Tom Hanks, como el idealista letrado Donovan.
Spielberg ha entregado nada menos que una película de Spielberg, gesta que probablemente hoy sólo esté al alcance de Spielberg. Sin ser redonda, El puente de los espías abunda en momentos memorables.Uno de ellos nos presenta al abogado Donovan -nuevo Atticus Finch del garantismo judicial- respondiendo así al agente Hoffmann de la totémica CIA, quien le intimida para que viole el secreto de confidencialidad en aras de la seguridad nacional, madre de todos los pretextos despóticos:
– Usted se apellida Hoffmann. De origen alemán. Yo soy Donovan, de origen irlandés. ¿Sabe usted lo que hace que ambos seamos americanos? El reglamento.

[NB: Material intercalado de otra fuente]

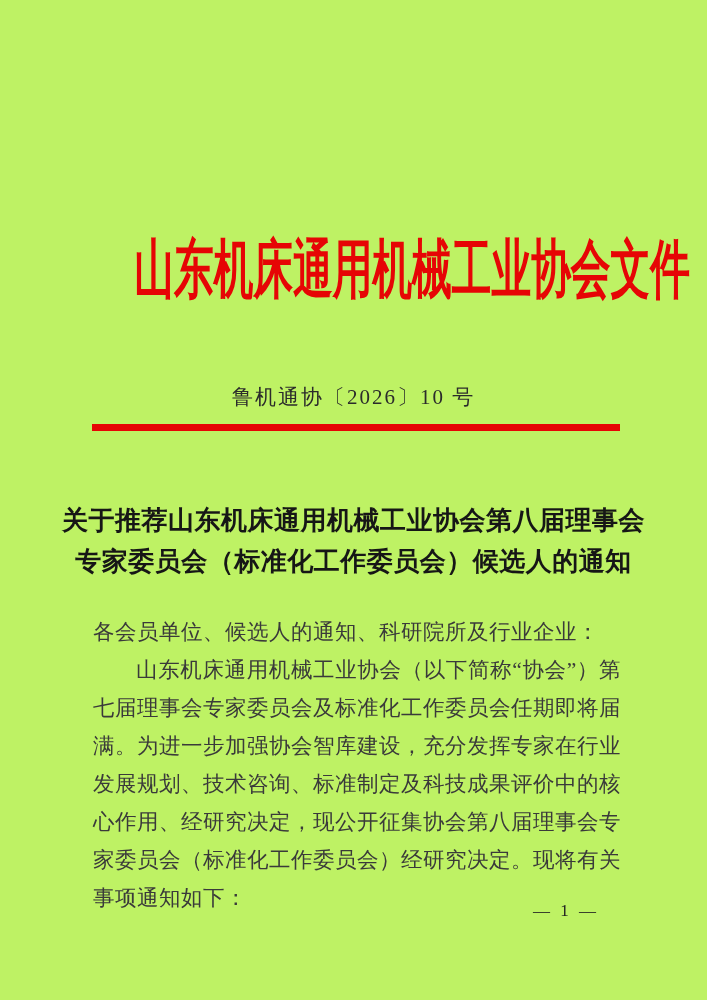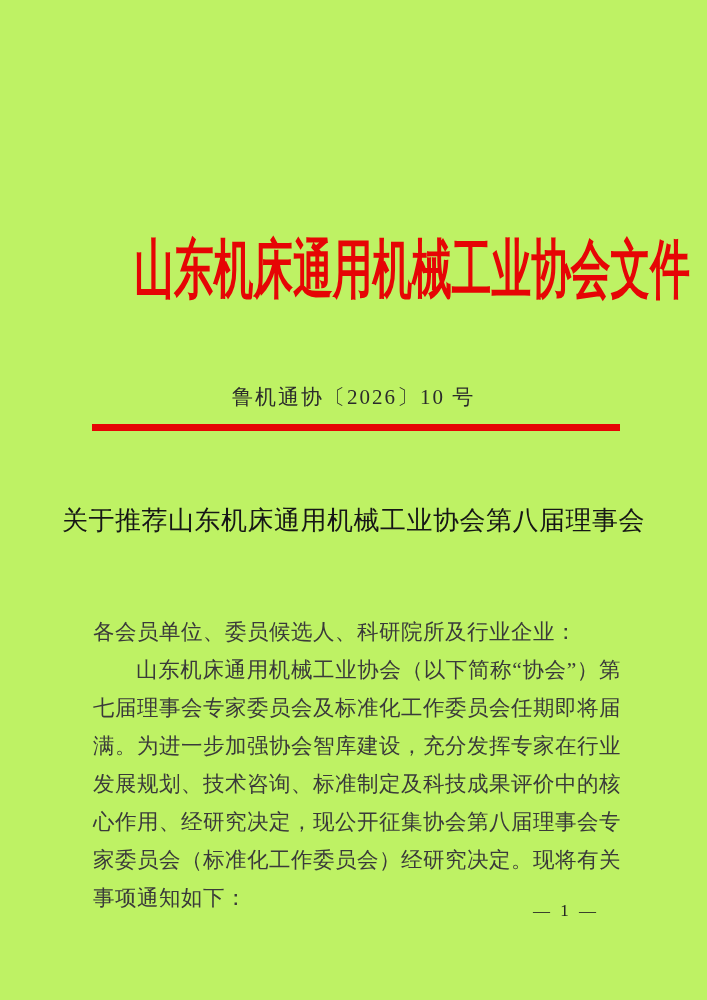--- a/index.html
+++ b/index.html
@@ -53,7 +53,7 @@
     margin: 0;
     text-align: center;
     font-size: 26px;
-    font-weight: normal;
+    font-weight: bold;
     line-height: 41px;
     color: #161616;
     letter-spacing: 0.5px;

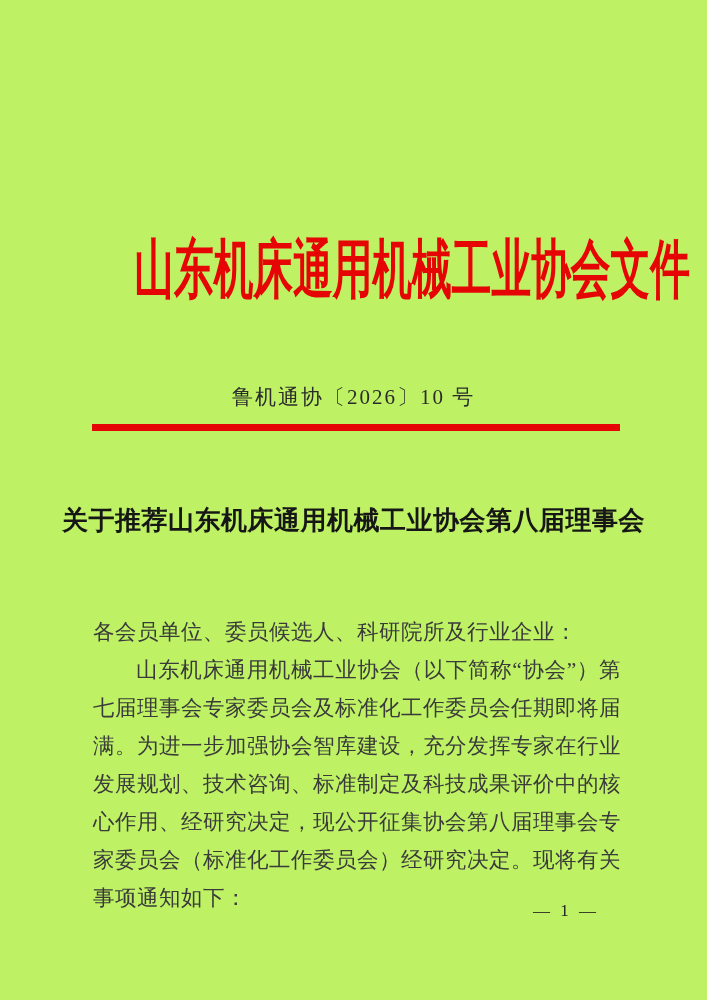--- a/index.html
+++ b/index.html
@@ -97,6 +97,7 @@
 
   <h1 class="doc-title">
     <span>关于推荐山东机床通用机械工业协会第八届理事会</span><br>
+    <span>专家委员会（标准化工作委员会）候选人的通知</span>
   </h1>
 
   <div class="body-block">

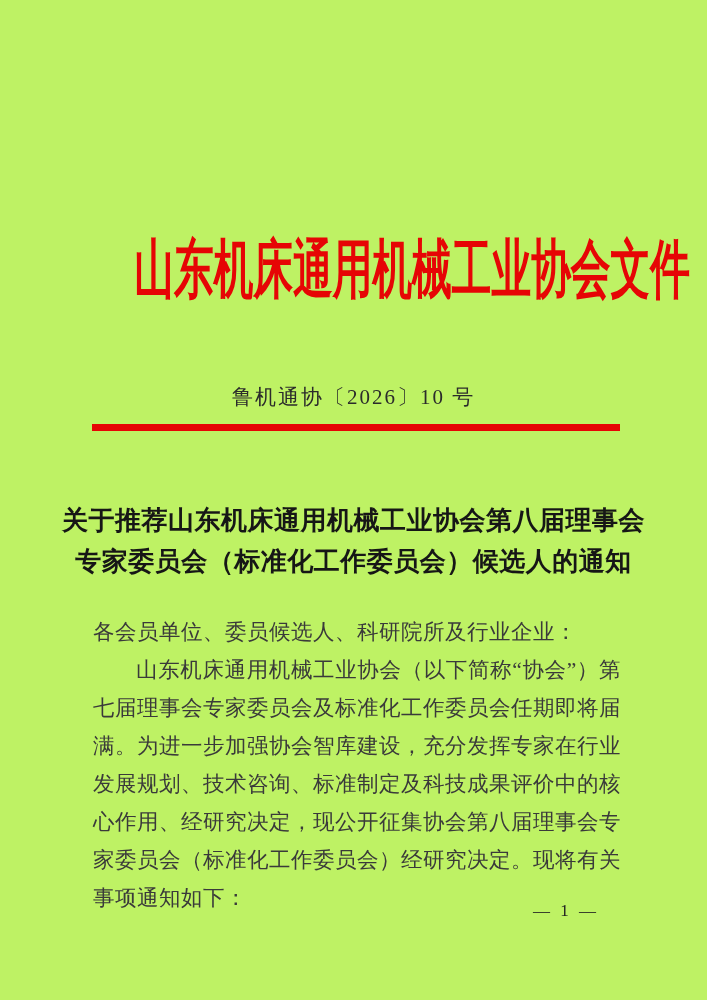--- a/index.html
+++ b/index.html
@@ -101,7 +101,7 @@
   </h1>
 
   <div class="body-block">
-    <p class="salutation">各会员单位、委员候选人、科研院所及行业企业：</p>
+    <p class="salutation">各会员单位、候选人的通知、科研院所及行业企业：</p>
     <p class="para-indent">山东机床通用机械工业协会（以下简称“协会”）第七届理事会专家委员会及标准化工作委员会任期即将届满。为进一步加强协会智库建设，充分发挥专家在行业发展规划、技术咨询、标准制定及科技成果评价中的核心作用、经研究决定，现公开征集协会第八届理事会专家委员会（标准化工作委员会）经研究决定。现将有关事项通知如下：</p>
   </div>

O sea, la Constitución. En la película, Donovan se queda solo defendiendo aquel sencillo axioma que insiste en que sin ley no hay libertad: los periódicos, los policías, los jueces y hasta su esposa se muestran incapaces de entender que la superioridad moral del estilo de vida americano sobre el soviético emana precisamente de la observancia estricta del reglamento. Sobre el puente de Spielberg se canjean espías pero no principios: no hay equidistancia posible, y si la CIA queda retratada en su legendaria arbitrariedad es porque el antiamericanismo es el hijo autocrítico del americanismo más noble (aún esperamos una peli castrista anticastrista). Se dice que el comunismo se derrumbó por el efecto publicitario de la industria de consumo; pero la famélica legión del Telón de Acero tenía sed de libertad, no sólo de Coca-Cola.